Agency’s request to Pritzker on Restore Illinois plan ‘softened’

Chicago News USA

A potential request to reduce a standard for moving from one phase to the next of Gov. J.B. Pritzker’s Restore Illinois plan was not included in a letter to him from an agency representing 42 suburbs in the region Friday.

Schaumburg Mayor Tom Dailly said members of the Northwest Municipal Conference on Wednesday had discussed asking that the standard requiring hospital admissions for COVID-19 remain level or decrease be reduced to 14 days from 28 days and he had not realized it was not included in a letter sent to the governor on Friday.
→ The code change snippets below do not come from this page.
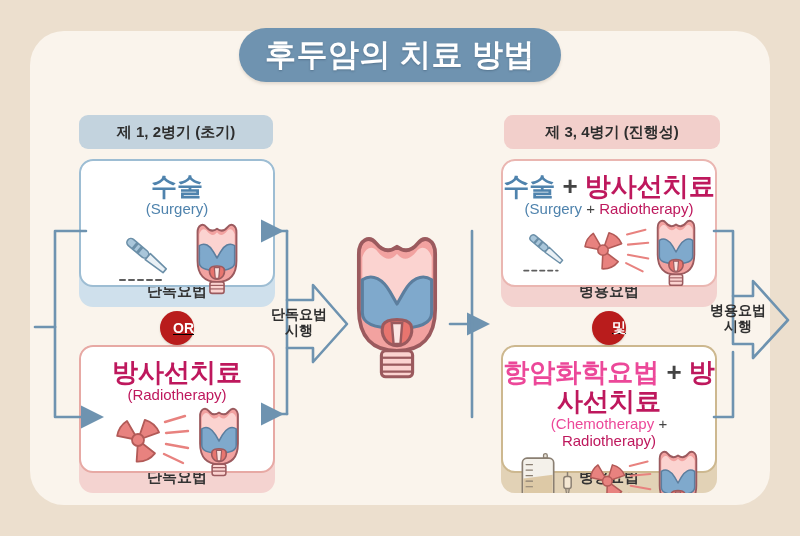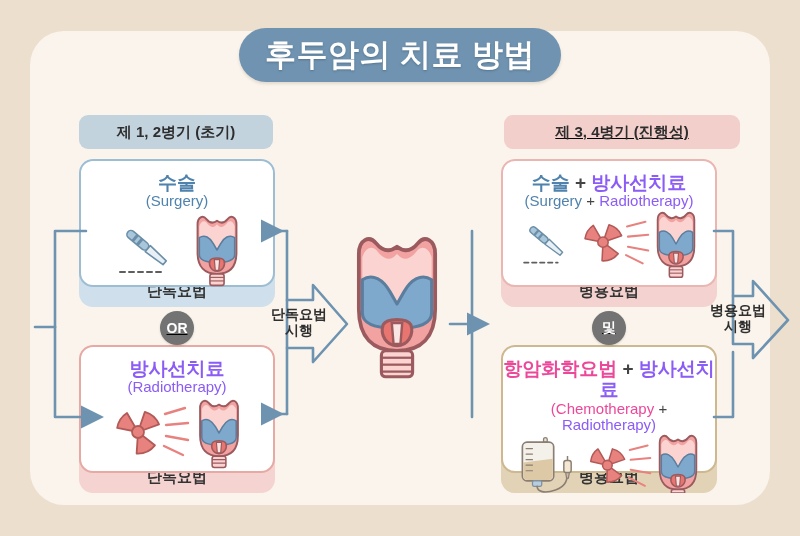"제 3, 4병기 (진행성)" .stage-header.right { text-decoration: underline -> none; width: 236px -> 216px }
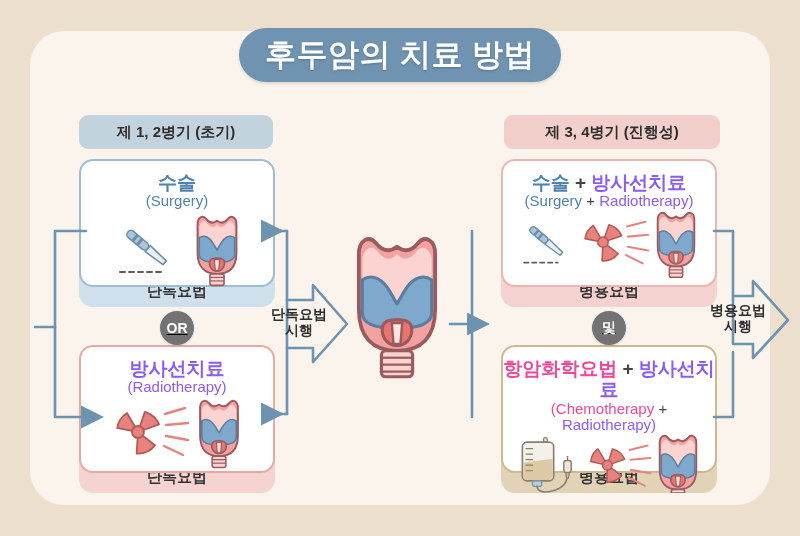"수술" .ct-ko { font-size: 19px -> 26px }
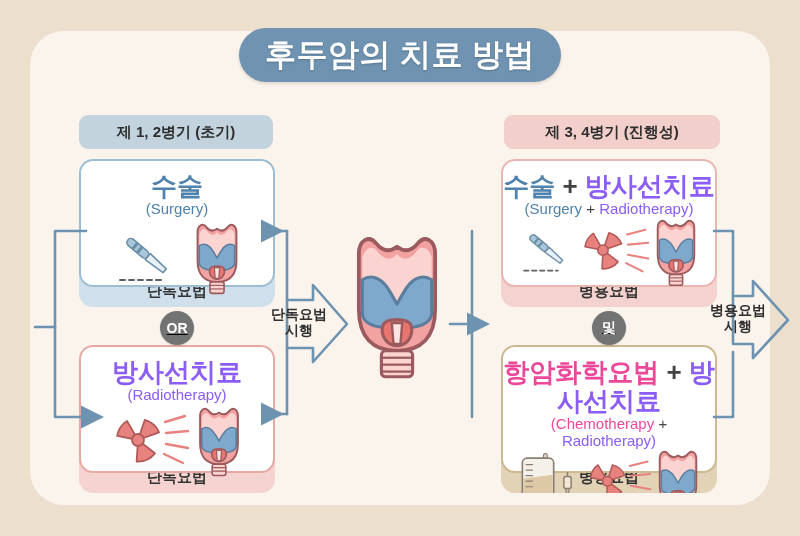"방사선치료" .c-red { color: #8b5cf6 -> #be185d }
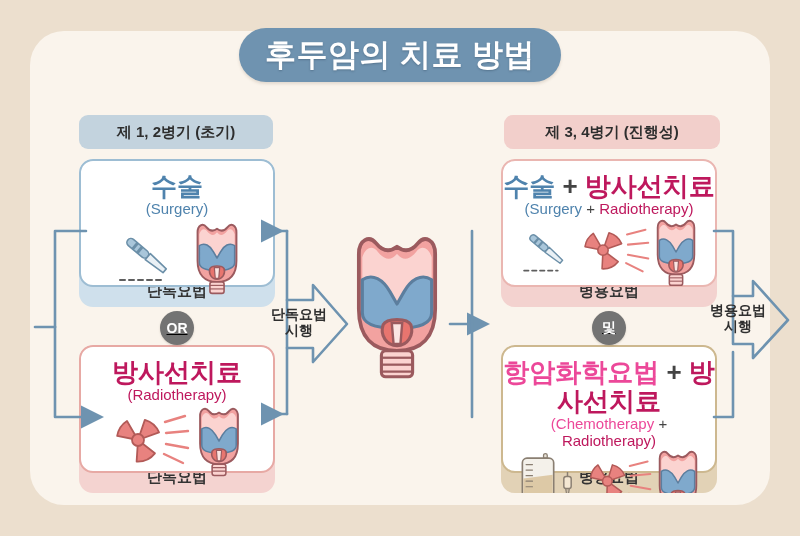"OR" .mid-circle { background: #737373 -> #b91c1c; justify-content: center -> flex-end }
A story in Saturday’s Daily Herald based on his and others comments favoring a 14-day standard incorrectly said that it had been included.

                                                                                                                                                                                                                       

Dailly said he expects the 14-day request to be part of a draft resolution that will be discussed by Schaumburg trustees on Tuesday and Palatine’s village manager has indicated it would be part of a discussion there on Monday.

“Well, it was part of the conversation,” Dailly said Saturday. “Keep in mind, we were in a two-hour conversation.”

Dailly said there had been concerns about coming across as too confrontational, which led the group to make another adjustment to its position.

“To soften that, to not make it appear to the governor that we were opposing him, we changed from a resolution to a letter,” he said.

The letter ultimately contained two specific requests — to divide the larger region of the greater Chicago area into smaller subregions following the boundaries of the state’s 11 emergency medical services regions, and to work to safely phase in the opening of restaurants and bars in Phase 3 rather than Phase 4 of the plan.

Hoffman Estates Mayor Bill McLeod said he had been aware that the request for a reduction to 14 days had been left out, but that it could possibly be part of his village’s own position, which will be discussed Monday.

“Nobody is defying the governor’s ordinance,” McLeod said. “We just want him to consider going back and not lumping us in with Chicago. We’re just respectfully asking that he think about it.”